Top of Available data

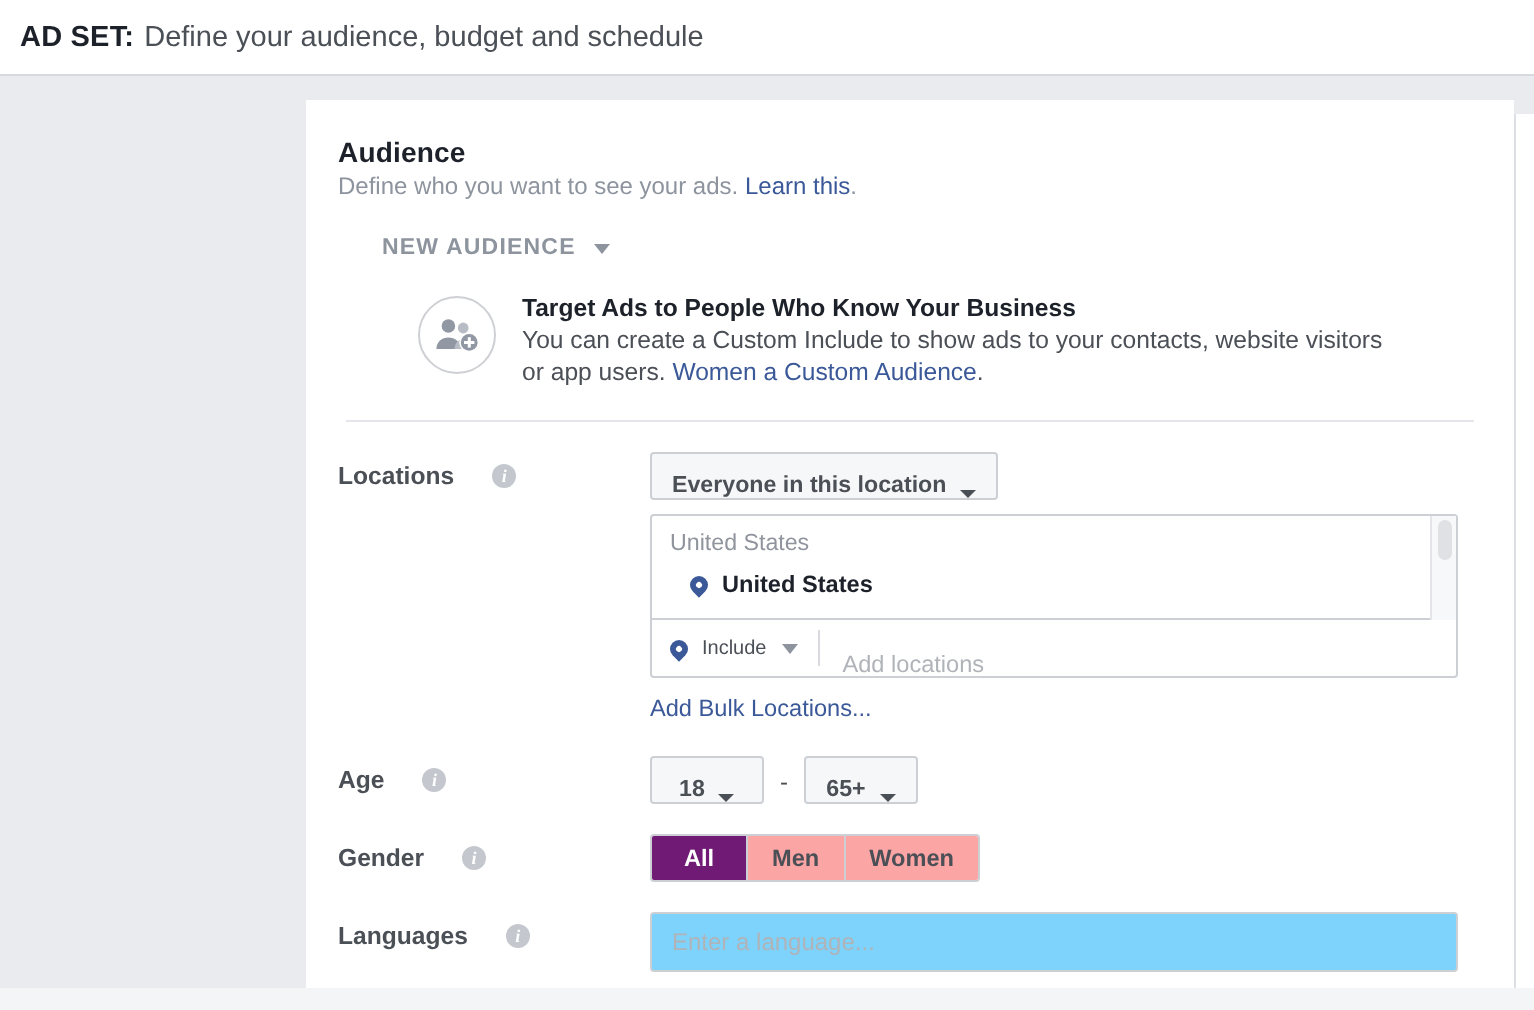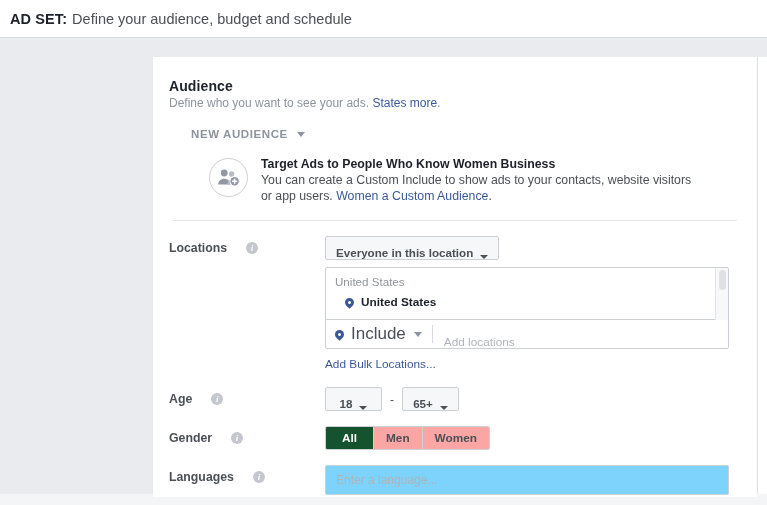--- a/index.html
+++ b/index.html
@@ -64,7 +64,7 @@
   
   .card {
     position: absolute;
-    left: 153px; top: 22px;
+    left: 153px; top: 12px;
     width: 604px;
     height: 437px;
     background: #ffffff;

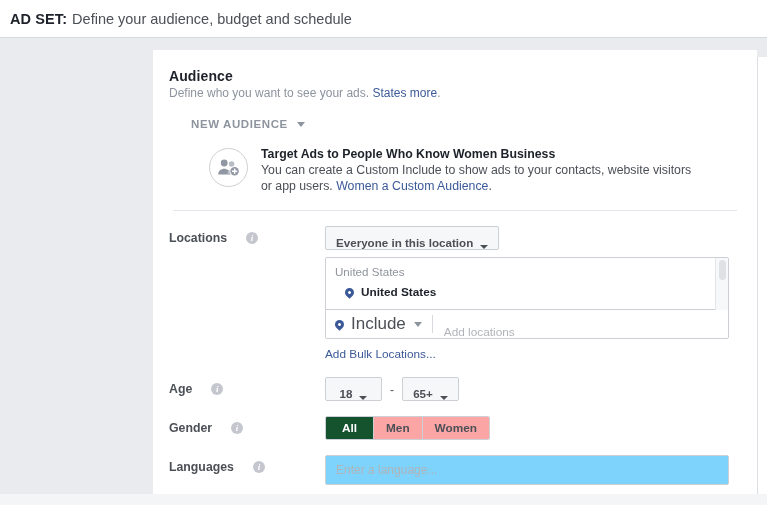--- a/index.html
+++ b/index.html
@@ -371,7 +371,7 @@
     <h2 class="sec-title">Audience</h2>
     <p class="sec-sub">
       <span>Define who you want to see your ads.</span>
-      <a class="link" href="#">States more</a><span>.</span>
+      <a class="link" href="#">Learn this</a><span>.</span>
     </p>
 
     <div class="new-audience">

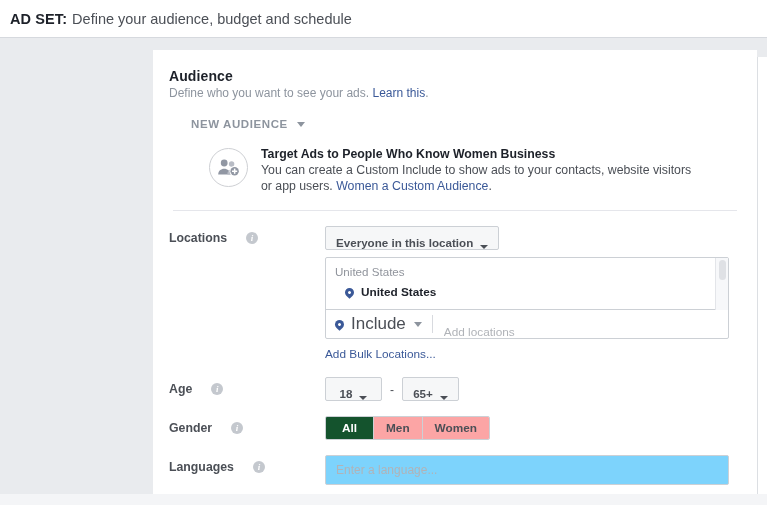--- a/index.html
+++ b/index.html
@@ -393,7 +393,7 @@
         </svg>
       </div>
       <div class="promo-text">
-        <p class="promo-title">Target Ads to People Who Know Women Business</p>
+        <p class="promo-title">Target Ads to People Who Know Your Business</p>
         <p class="promo-body">
           <span>You can create a Custom Include to show ads to your contacts, website visitors or app users.</span>
           <a class="link" href="#">Women a Custom Audience</a><span>.</span>

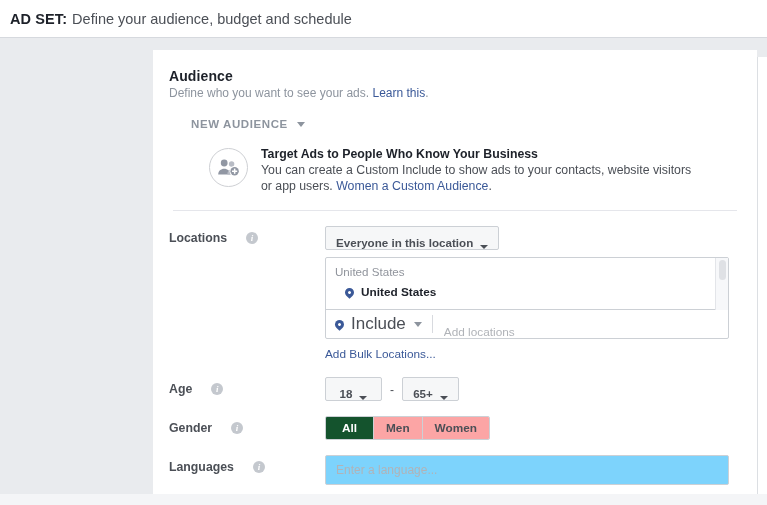--- a/index.html
+++ b/index.html
@@ -267,7 +267,7 @@
   .include-dd {
     display: flex;
     align-items: center;
-    font-size: 17px;
+    font-size: 10px;
     color: #4b4f56;
     cursor: pointer;
     padding-right: 10px;

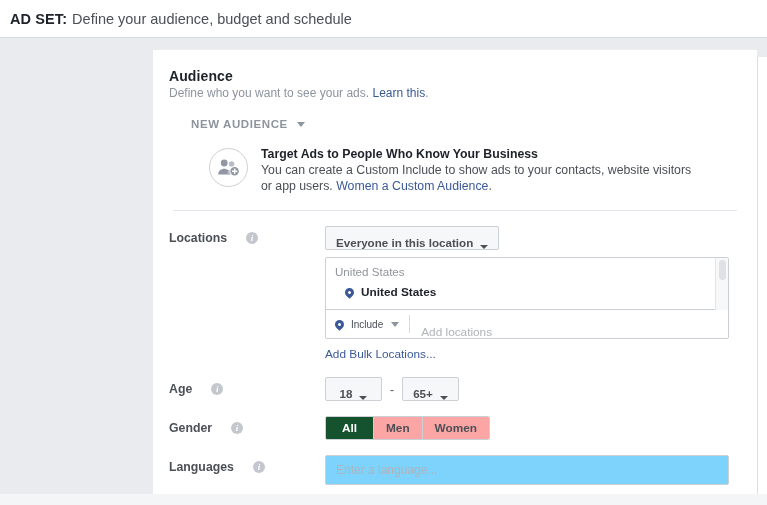--- a/index.html
+++ b/index.html
@@ -333,7 +333,7 @@
   }
   .seg-btn:last-child { border-right: none; }
   .seg-btn.active {
-    background: #14532d;
+    background: #701a75;
     color: #ffffff;
   }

Bottom of Available data

Repeat only what runs from the first line of the records above to the line with "-371,7 +371,7 @@", both included, word for word, minus the pictures.

--- a/index.html
+++ b/index.html
@@ -64,7 +64,7 @@
   
   .card {
     position: absolute;
-    left: 153px; top: 22px;
+    left: 153px; top: 12px;
     width: 604px;
     height: 437px;
     background: #ffffff;

--- a/index.html
+++ b/index.html
@@ -371,7 +371,7 @@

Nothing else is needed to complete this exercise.